Since, a and b are integers, a/7b is rational, and so √5 is rational.

But this contradicts the fact that √5 is irrational.

So, we conclude that 7√5 is irrational.

**(iii)** Let us assume, to the contrary, that 6+√2 is rational.
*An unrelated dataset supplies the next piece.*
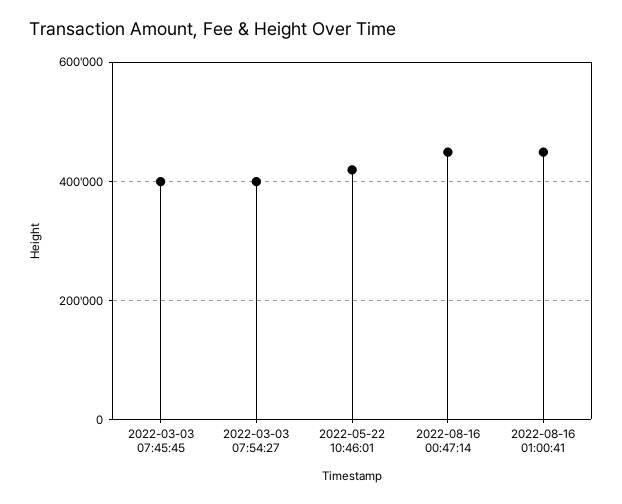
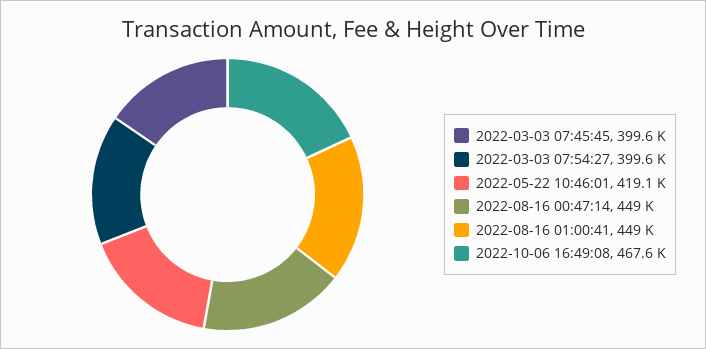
2022-10-06 16:49:08: none -> 467600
That is, we can find coprime a and b (b ≠ 0) Such that

$$\space6+\sqrt{2}=\frac{a}{b}\\\sqrt{2}=\frac{a}{b}-6\\\sqrt{2}=\frac{a-6b}{b}\\\text{Since, a and b are integers, we get}\space\frac{a-6b}{b}\space\text{is rational and so}\sqrt{2}\space is rational.\\\text{But this contradicts the fact that}\space \sqrt{2}\space\text{is irrational.}\text{This contradiction has arisen because our incorrect assumption that}\space6+\sqrt{2}\space\text{is rational.}\\\space\text{So, we conclude that}\space6+\sqrt{2}\space\text{is irrational.}$$

**Exercise 1.4**

**1. Without actually performing the long division, state whether the following rational numbers will have a terminating decimal expansion or a non-terminating repeating decimal expansion :**

$$(i)\frac{13}{3125}\\(ii)\frac{17}{8}\\(iii)\frac{64}{455}\\(iv)\frac{15}{1600}\\(v)\frac{29}{343}\\(vi)\frac{23}{2^35^2}\\(vii)\frac{129}{2^25^77^5}\\(viii)\frac{6}{15}\\(ix)\frac{35}{50}\\(x)\frac{77}{210}$$

**Sol. **$$(i)\frac{13}{3125}=\frac{13}{5×5×5×5×5}\\=\frac{13}{5^5}=\frac{13×2^5}{5^5×2^5}\\\text{Denominator is clearly form of}\space2^n×5^m\text{So, it is terminating.}$$

$$(ii)\frac{17}{8}=\frac{17}{2^3}=\frac{17×5^3}{2^3×5^3}\\\text{Denominator is clearly form of}\space2^n×5^m\space\text{So, it is terminating.}$$

$$(iii)\frac{64}{455}=\frac{64}{5×7×13}\\\text{Denominator is clearly not of the form}\space2^n×5^m\space\text{So, it is non-terminating repeating.}$$

$$(iv)\frac{15}{1600}=\frac{15}{2^6×5^2}\\\text{Denominator is clearly form of}\space2^n×5^m\space\text{So, it is terminating.}$$

$$(v)\frac{29}{343}=\frac{29}{7×7×7}=\frac{29}{7^3}\\\text{Denominator is clearly not of the form 2n}\space2^n×5^m\space\text{So, it is non-terminating repeating.}$$

$$(vi)\frac{23}{2^35^2}=\frac{23}{2^3×5^2}\\\text{Denominator is clearly form of}\space2^n×5^m\space\text{So, it is terminating.}$$

$$(vii)\frac{129}{2^25^77^5}=\frac{129}{2^2×5^7×7^5}\\\text{Denominator is clearly not of the form}\space2^n×5^m\space\text{So, it is non-terminating repeating.}$$

$$(viii)\frac{6}{15}=\frac{6}{3×5}\\=\frac{2×2}{5×2}\\=\frac{2}{5}\\\text{Denominator is clearly form of}\space2^n×5^m\space\text{So, it is terminating.}$$

$$(ix)\frac{35}{50}=\frac{7×5}{2×2^5}\\=\frac{7}{2×5}\\\text{Denominator is clearly form of}\space2^n×5^m\space\text{So, it is terminating.}$$

$$(x)\frac{77}{210}=\frac{77}{2×3×5×7}\\\text{Denominator is clearly not of the form}\space2^n×5^m\space\text{So, it is non-terminating repeating.}$$

**2. Write down the decimal expansions of those rational numbers is Question 1 above which have terminating decimal expansions.**

**Sol.** $$(i)\space\frac{13}{3125}=\frac{13}{5×5×5×5×5}\\=\frac{13×2^5}{5^5×2^5}\\=\frac{13×32}{10^5}\\=\frac{416}{100000}\\=0.00416$$

$$(ii)\space\frac{17}{8}=\frac{17}{2^3}\\=\frac{17×5^3}{2^3×5^3}\\=\frac{17×125}{1000}\\=\frac{2125}{1000}\\=2.125$$

(iii) Non-terminating

$$(iv)\space\frac{15}{1600}=\frac{15}{2^6×5^2}\\=\frac{15×5^4}{2^6×5^2×5^4}\\=\frac{15×625}{2^6×5^6}\\=\frac{9375}{10^6}\\=0.09375$$

(v) Non-terminating

$$(vi)\space\frac{23}{2^3×5^2}=\frac{23×5}{2^3×5^2×5}\\=\frac{115}{10^3}\\=\frac{115}{1000}\\=0.115$$

(vii) Non-terminating

$$(viii)\space\frac{6}{15}=\frac{3×2}{3×5}\\=\frac{2×2}{5×2}\\=\frac{4}{10}\\=0.4$$

$$(ix)\space\frac{35}{50}=\frac{7×5}{2×5^2}\\=\frac{7}{2×5}\\=\frac{7}{10}\\=0.7$$

(x) 77/210 has a non-terminating decimal expansion.

**3. The following real numbers have decimal expansions as given below. In each case, decide whether they are rational or not. If they are rational and of the formp/q, what can you say about the prime factor of q?**

$$(i)\space43.123456789\\(ii)\space 0.120120012000120000....\\(iii)\space\overline{\text{43123456789}}$$

**Sol. (i)** Rational Prime factor of q is either 2 or 5 or both only.**(ii)** Irrational**(iii)** Rational, prime factors of q will also have a factor other than 2 or 5.